Dr Marshall will leave Sosei at the end of February 2018.
“As a co-founder of Heptares, I am very proud to have been associated with building a team of talented scientists in the past decade, who has made many important breakthroughs in the field of GPCR stabilisation and structure-based drug design, a unique technology that now underpins Sosei’s powerful drug discovery capability,” said Dr Marshall.
“With the team in excellent hands, I feel the time is right for me to move on to new challenges and I wish everyone at Sosei the best for what looks set to be an exciting future for the company.”
Peter Bains, CEO at Sosei, said: “Marshall has been a pivotal figure in advancing the science of GPCR stabilisation and in creating Sosei StaR technology, a legacy that in time we believe will lead to the development of new and innovative medicines.”
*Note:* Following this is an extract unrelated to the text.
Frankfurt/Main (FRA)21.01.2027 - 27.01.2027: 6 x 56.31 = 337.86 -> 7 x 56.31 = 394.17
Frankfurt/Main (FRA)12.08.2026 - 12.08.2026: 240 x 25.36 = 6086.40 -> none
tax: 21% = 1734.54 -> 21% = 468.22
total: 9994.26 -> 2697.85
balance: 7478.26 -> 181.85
“Thanks to Marshall, we have built a deep pool of talented scientists who will continue to carry on our world-leading work in GPCR-focused drug discovery and development and execute on our vision to become a fully integrated global biotechnology company. The board and I express our sincere thanks to Marshall for her significant contributions to Sosei and wish her the very best in her exciting new role.”
Sosei’s R&D activities will continue under the leadership of Dr Malcolm Weir, co-founder and CEO of Heptares, and Executive VP and Chief R&D Officer of Sosei.
Separately and reflecting the progress of Sosei’s proprietary pipeline of drug development candidates, Dr Tim Tasker is promoted to the executive management team of Sosei as an Executive VP and Chief Medical Officer (CMO). Dr Tasker will continue to report to Dr Malcolm Weir, Chief R&D Officer.
Bains said: “Tasker’s promotion is thoroughly deserved and reflects the increasing importance of clinical development expertise in the team.”
“This expertise is crucial to supporting our partnered programmes and more importantly to drive our proprietary programmes, of which we plan to advance at least six candidates into clinical studies in the next two years, including HTL0018318, our selective muscarinic M1 agonist, which we expect to start a Phase 2 trial in patients with dementia with Lewy bodies (DLB) in Japan during this year.”